In July 2019, Bilal and his crew survived nearby shelling by a Russian jet's autocannon on the Hama frontline.

==Dismissal of court case==
The government filed a subsequent motion to dismiss arguing that the case could not go forward because the relief sought by Kareem (information about whether he was on the kill list, presentation of the evidence that was used to put him there, a description of the process that was used to put him there, and removal from the list) along with any evidence that might be used in the case were all protected by the state secrets privilege. The court sided with the government and dismissed the case, leaving Kareem without any recourse:

"Without access to the privileged information, Mr. Kareem is unable to establish whether he has targeted by the lethal force or what information was considered in reaching the alleged decision to target him. Mr. Kareem is "incapable of demonstrating that [he has] sustained a violation of" his constitutional rights without the information ... He 'has alleged, but ultimately cannot show, a concrete injury amounting to either a specific present objective harm or a threat of specific future harm. in this instance, in which the relevant information is solely in the control of the United States and is protected by the state secrets privilege, Mr. Kareem is left with no method to obtain it to pursue his case, which must therefore be dismissed.

==Arrest by Hay’at Tahrir al-Sham==
In August 2020, Bilal and aid worker Tauqir Sharif were arrested by Hay'at Tahrir al-Sham. Residents of Idlib, including family members of Sharif and associates of Bilal, have protested the arrests by Hay'at Tahrir al-Sham, citing the lack of any official charges and lack of any visits or information being afforded to family and friends. Tauqir Sharif was eventually released in November 2020, followed by the release of Bilal Abdul Kareem in February 2021.
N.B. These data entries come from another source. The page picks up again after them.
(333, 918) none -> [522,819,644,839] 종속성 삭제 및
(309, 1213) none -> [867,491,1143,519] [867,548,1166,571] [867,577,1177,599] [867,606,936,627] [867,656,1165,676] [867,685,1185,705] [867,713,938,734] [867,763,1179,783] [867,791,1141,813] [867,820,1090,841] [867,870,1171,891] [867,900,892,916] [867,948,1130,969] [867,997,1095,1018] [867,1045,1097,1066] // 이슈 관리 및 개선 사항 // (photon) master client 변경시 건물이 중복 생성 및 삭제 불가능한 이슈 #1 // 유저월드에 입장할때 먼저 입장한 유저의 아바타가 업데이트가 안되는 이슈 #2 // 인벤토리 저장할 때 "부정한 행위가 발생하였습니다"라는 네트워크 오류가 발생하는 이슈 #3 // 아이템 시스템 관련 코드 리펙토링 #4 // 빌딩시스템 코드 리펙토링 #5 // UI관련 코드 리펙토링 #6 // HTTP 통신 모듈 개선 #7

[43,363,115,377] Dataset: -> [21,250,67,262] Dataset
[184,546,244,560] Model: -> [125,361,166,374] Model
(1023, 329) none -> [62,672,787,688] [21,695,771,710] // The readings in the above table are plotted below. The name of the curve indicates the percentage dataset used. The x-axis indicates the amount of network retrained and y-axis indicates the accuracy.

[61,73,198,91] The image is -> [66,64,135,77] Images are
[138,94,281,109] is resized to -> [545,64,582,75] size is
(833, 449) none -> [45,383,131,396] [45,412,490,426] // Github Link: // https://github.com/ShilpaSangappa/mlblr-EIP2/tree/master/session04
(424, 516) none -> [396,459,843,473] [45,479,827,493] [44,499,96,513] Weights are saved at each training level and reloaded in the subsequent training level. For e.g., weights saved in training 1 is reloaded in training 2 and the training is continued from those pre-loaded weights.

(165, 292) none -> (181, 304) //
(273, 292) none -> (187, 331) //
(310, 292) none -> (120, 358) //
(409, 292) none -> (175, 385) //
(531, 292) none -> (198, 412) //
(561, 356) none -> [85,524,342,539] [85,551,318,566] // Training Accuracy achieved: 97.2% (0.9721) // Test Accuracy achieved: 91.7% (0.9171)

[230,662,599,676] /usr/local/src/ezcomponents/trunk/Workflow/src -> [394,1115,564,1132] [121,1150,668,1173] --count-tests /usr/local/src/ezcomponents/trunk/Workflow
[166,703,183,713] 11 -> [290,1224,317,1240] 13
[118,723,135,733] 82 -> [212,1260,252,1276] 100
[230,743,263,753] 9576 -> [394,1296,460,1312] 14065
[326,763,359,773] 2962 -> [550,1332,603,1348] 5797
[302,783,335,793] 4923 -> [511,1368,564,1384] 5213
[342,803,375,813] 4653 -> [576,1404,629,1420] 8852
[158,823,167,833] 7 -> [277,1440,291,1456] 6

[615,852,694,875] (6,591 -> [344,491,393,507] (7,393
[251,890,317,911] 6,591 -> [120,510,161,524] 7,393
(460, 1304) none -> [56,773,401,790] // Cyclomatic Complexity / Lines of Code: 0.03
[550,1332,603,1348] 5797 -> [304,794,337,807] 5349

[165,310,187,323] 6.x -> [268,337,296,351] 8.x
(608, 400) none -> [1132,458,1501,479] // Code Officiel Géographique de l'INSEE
==2025 arrest by Syrian transitional government==
In December 2025, Bilal was arrested by the Syrian General Security Service, allegedly due to his negative reporting on Syrian president Ahmed al-Sharaa's government. Before his arrest, Bilal had grown increasingly critical of the Syrian transitional government, criticizing its decision to join the United States-led coalition against the Islamic State and allegedly straying from Islamic governance. As of May 2026, Bilal was still in custody.